■ **Work instructions**: Look through the data below and work out how many lines hold "none"; state only the number.
Top of Records supplied
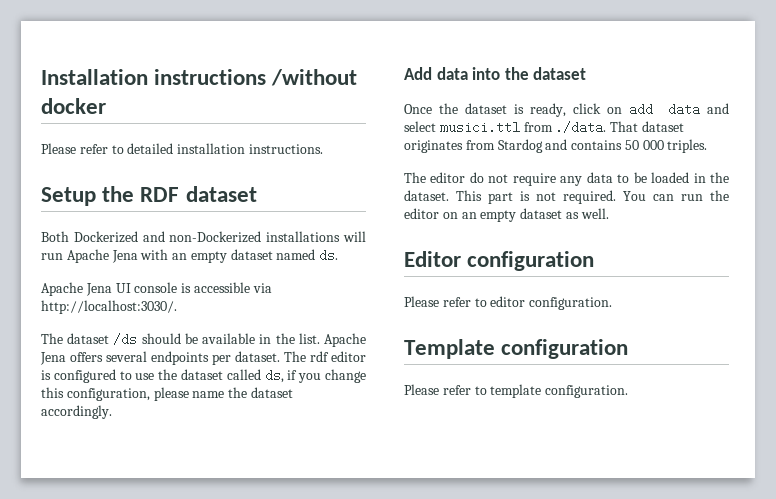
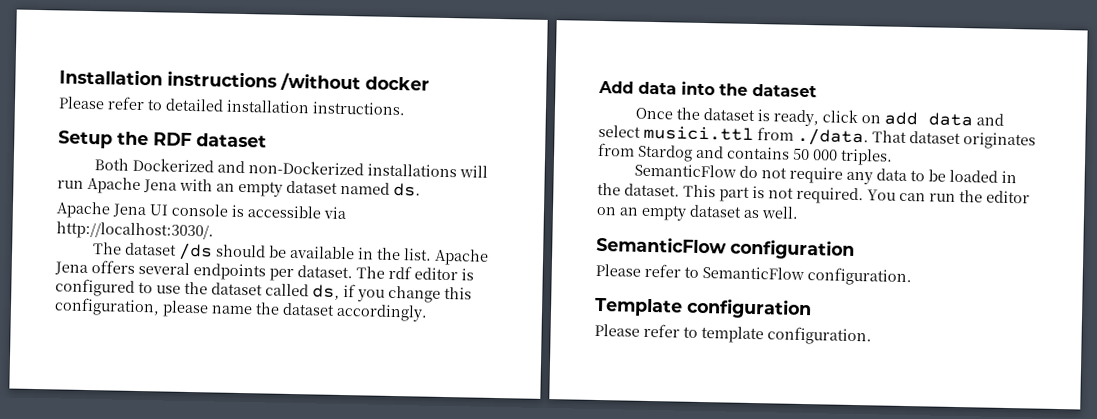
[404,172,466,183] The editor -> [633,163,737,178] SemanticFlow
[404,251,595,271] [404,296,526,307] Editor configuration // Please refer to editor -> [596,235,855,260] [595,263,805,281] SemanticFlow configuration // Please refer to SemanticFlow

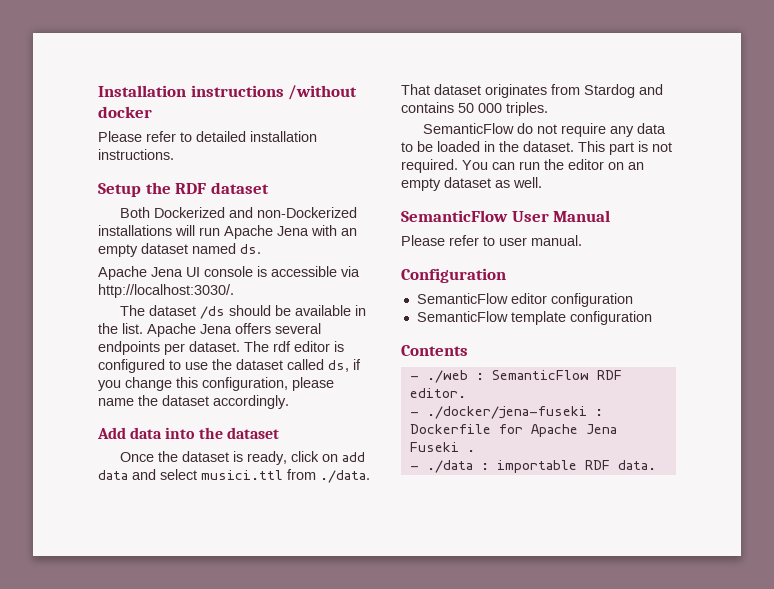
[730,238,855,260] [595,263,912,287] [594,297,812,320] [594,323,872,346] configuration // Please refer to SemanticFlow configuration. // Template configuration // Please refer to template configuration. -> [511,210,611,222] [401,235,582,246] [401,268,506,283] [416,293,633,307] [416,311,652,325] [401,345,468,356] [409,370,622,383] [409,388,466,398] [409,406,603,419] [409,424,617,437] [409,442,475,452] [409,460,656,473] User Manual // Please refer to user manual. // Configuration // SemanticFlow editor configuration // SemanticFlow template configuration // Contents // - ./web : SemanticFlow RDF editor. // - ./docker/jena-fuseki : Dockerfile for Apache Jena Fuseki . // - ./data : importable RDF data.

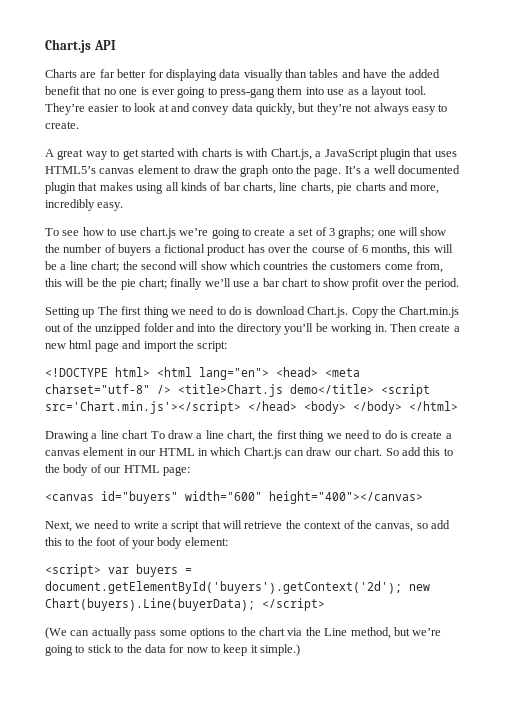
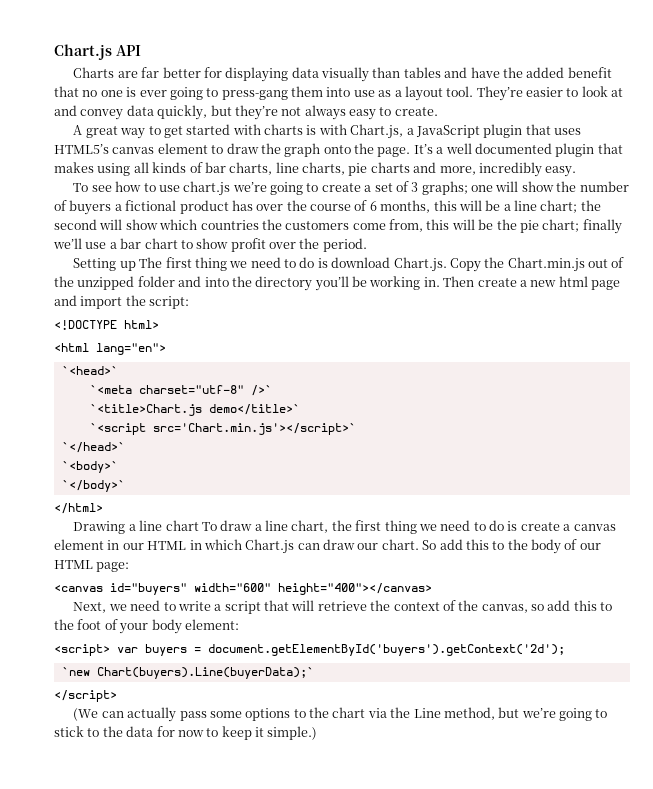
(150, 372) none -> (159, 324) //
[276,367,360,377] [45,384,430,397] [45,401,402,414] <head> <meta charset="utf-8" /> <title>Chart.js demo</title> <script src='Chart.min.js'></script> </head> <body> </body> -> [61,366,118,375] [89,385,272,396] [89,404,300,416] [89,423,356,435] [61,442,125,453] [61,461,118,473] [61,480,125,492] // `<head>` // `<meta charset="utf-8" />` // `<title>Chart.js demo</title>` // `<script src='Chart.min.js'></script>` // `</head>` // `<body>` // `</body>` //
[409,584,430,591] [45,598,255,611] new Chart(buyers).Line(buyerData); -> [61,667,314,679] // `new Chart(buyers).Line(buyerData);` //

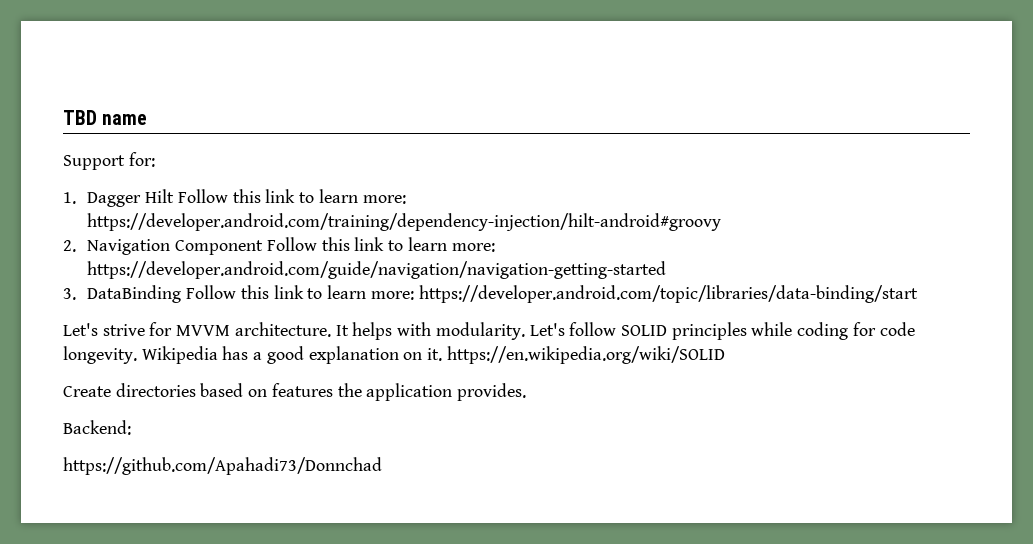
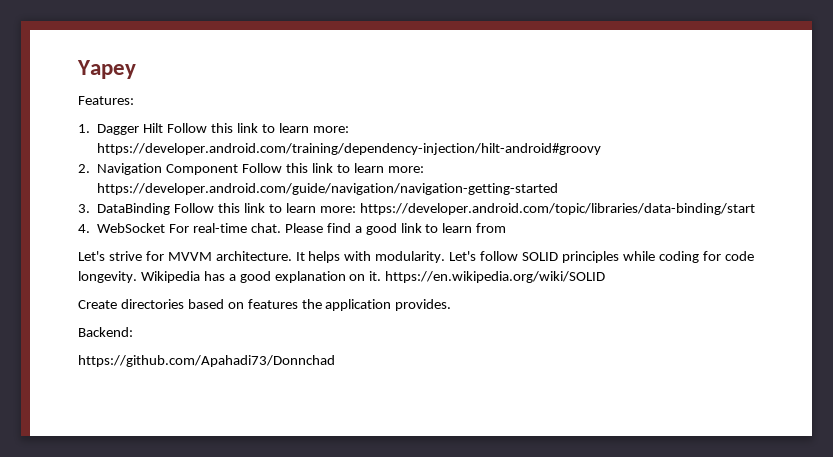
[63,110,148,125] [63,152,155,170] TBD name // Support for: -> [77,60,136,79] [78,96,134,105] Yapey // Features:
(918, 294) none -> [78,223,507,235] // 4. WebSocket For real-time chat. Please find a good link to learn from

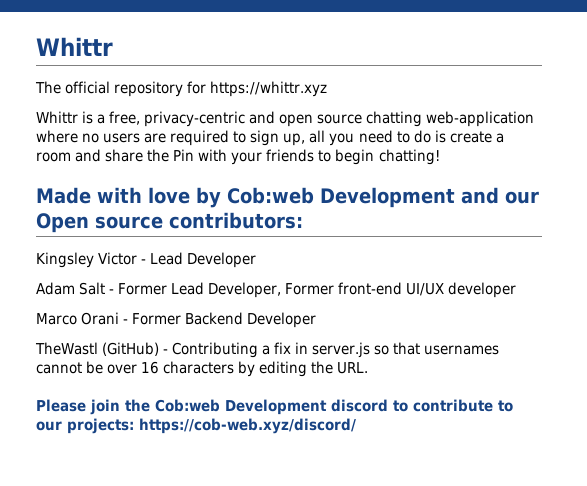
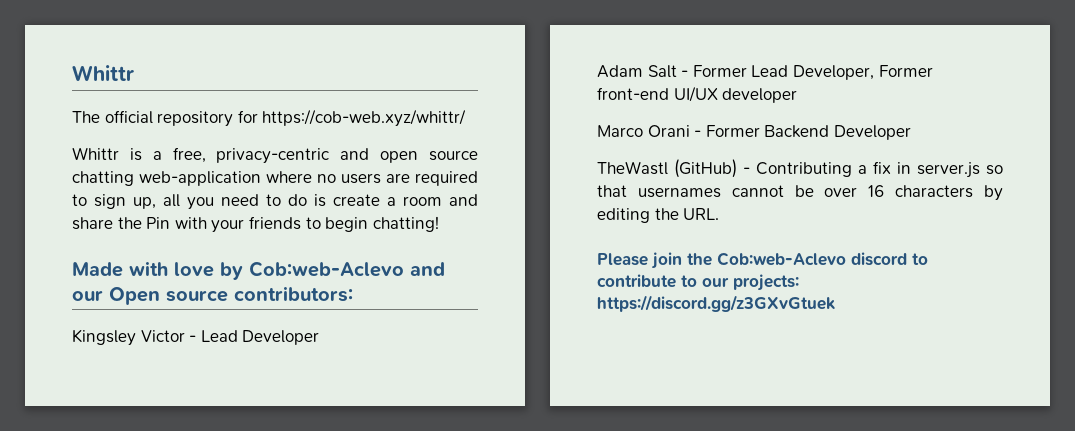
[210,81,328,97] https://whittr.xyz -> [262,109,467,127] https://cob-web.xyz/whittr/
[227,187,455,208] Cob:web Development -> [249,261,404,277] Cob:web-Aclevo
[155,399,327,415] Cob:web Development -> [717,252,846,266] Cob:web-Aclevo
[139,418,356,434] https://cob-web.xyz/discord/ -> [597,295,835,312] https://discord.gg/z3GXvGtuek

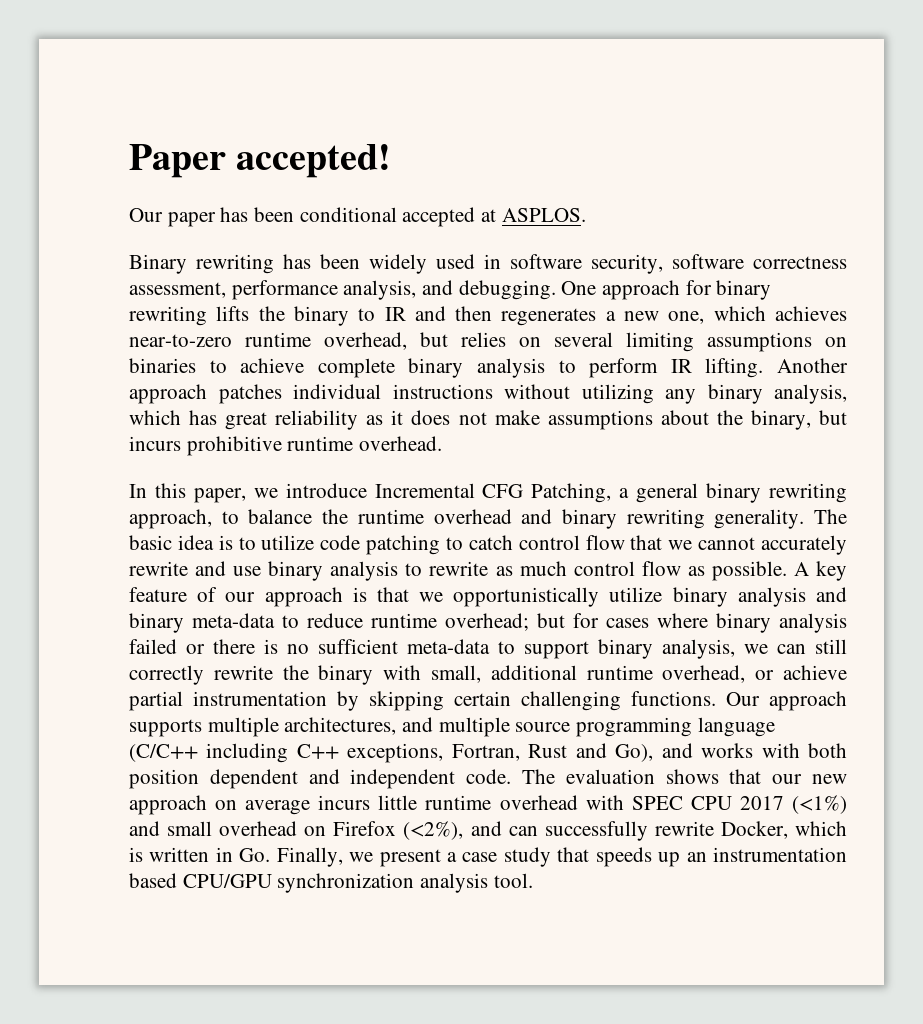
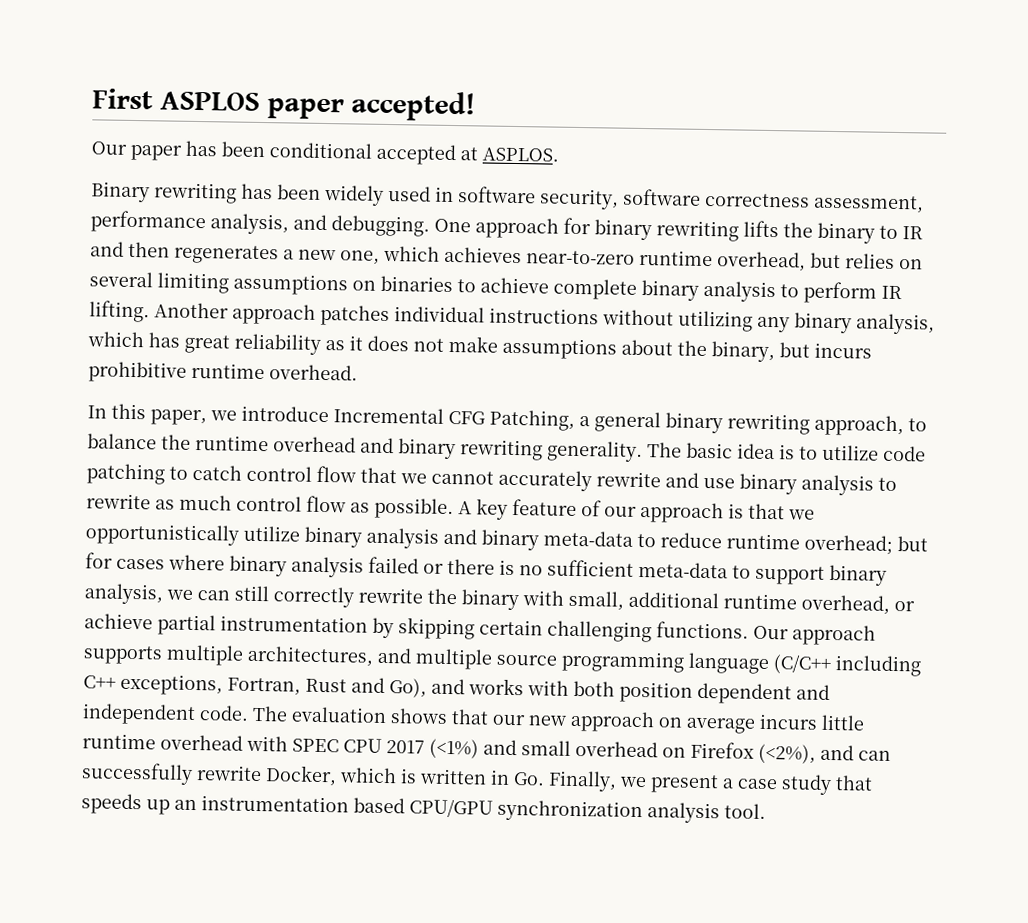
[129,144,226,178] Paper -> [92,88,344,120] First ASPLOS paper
Bottom of Records supplied
■ **Task result**: 2